**** Input data ****

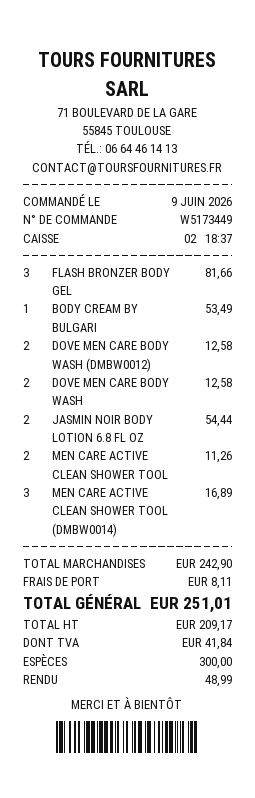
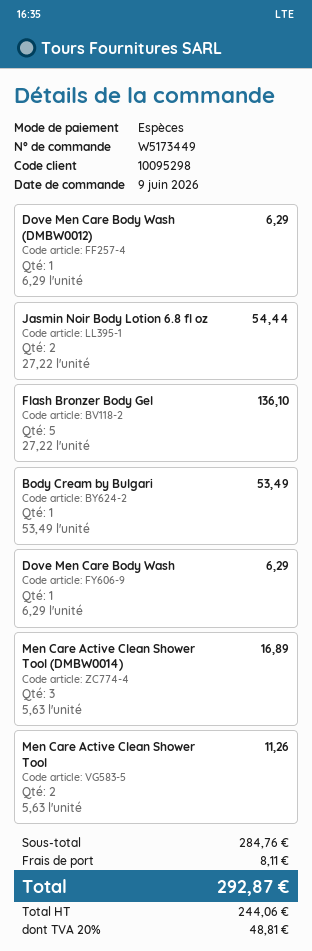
FLASH BRONZER BODY GEL: 3 for 81.66 -> 5 for 136.10
DOVE MEN CARE BODY WASH (DMBW0012): 2 for 12.58 -> 1 for 6.29
DOVE MEN CARE BODY WASH: 2 for 12.58 -> 1 for 6.29
subtotal: 242.90 -> 284.76
net: 209.17 -> 244.06
tax: 41.84 -> 48.81
total: 251.01 -> 292.87

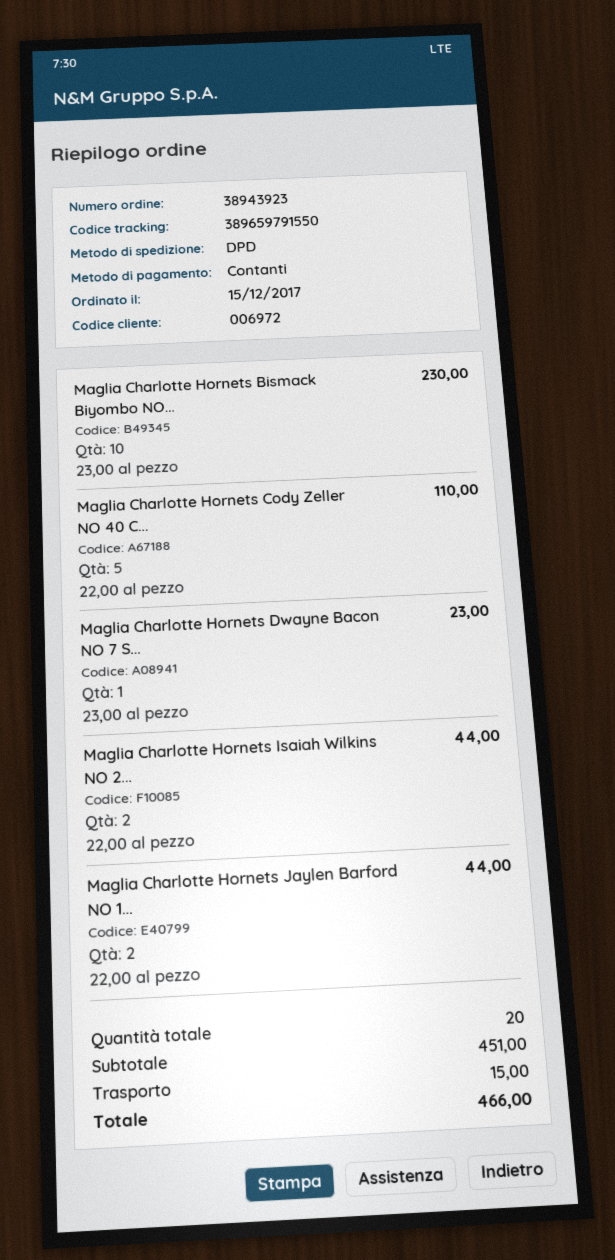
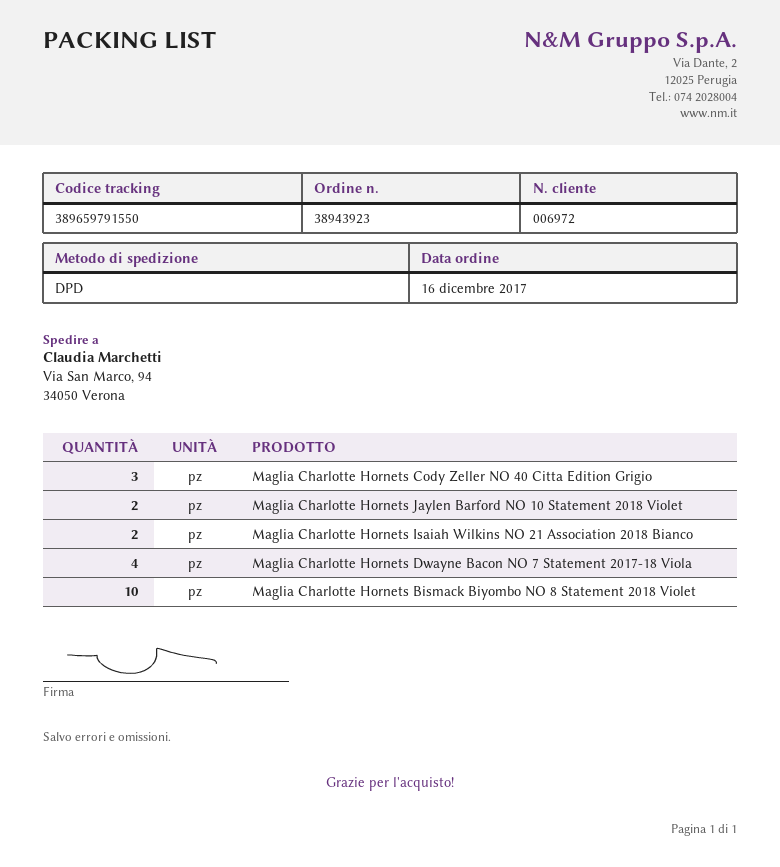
order date: 2017-12-15 -> 2017-12-16
Maglia Charlotte Hornets Cody Zeller NO 40 C...: 5 -> 3
Maglia Charlotte Hornets Dwayne Bacon NO 7 S...: 1 -> 4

****

• _Required action_
The lines to be transcribed are those from the first line of the data above through the line holding "Maglia Charlotte Hornets Cody", inclusive; copy them exactly and only, leaving out the pictures.

• _Completed exercise_
FLASH BRONZER BODY GEL: 3 for 81.66 -> 5 for 136.10
DOVE MEN CARE BODY WASH (DMBW0012): 2 for 12.58 -> 1 for 6.29
DOVE MEN CARE BODY WASH: 2 for 12.58 -> 1 for 6.29
subtotal: 242.90 -> 284.76
net: 209.17 -> 244.06
tax: 41.84 -> 48.81
total: 251.01 -> 292.87

order date: 2017-12-15 -> 2017-12-16
Maglia Charlotte Hornets Cody Zeller NO 40 C...: 5 -> 3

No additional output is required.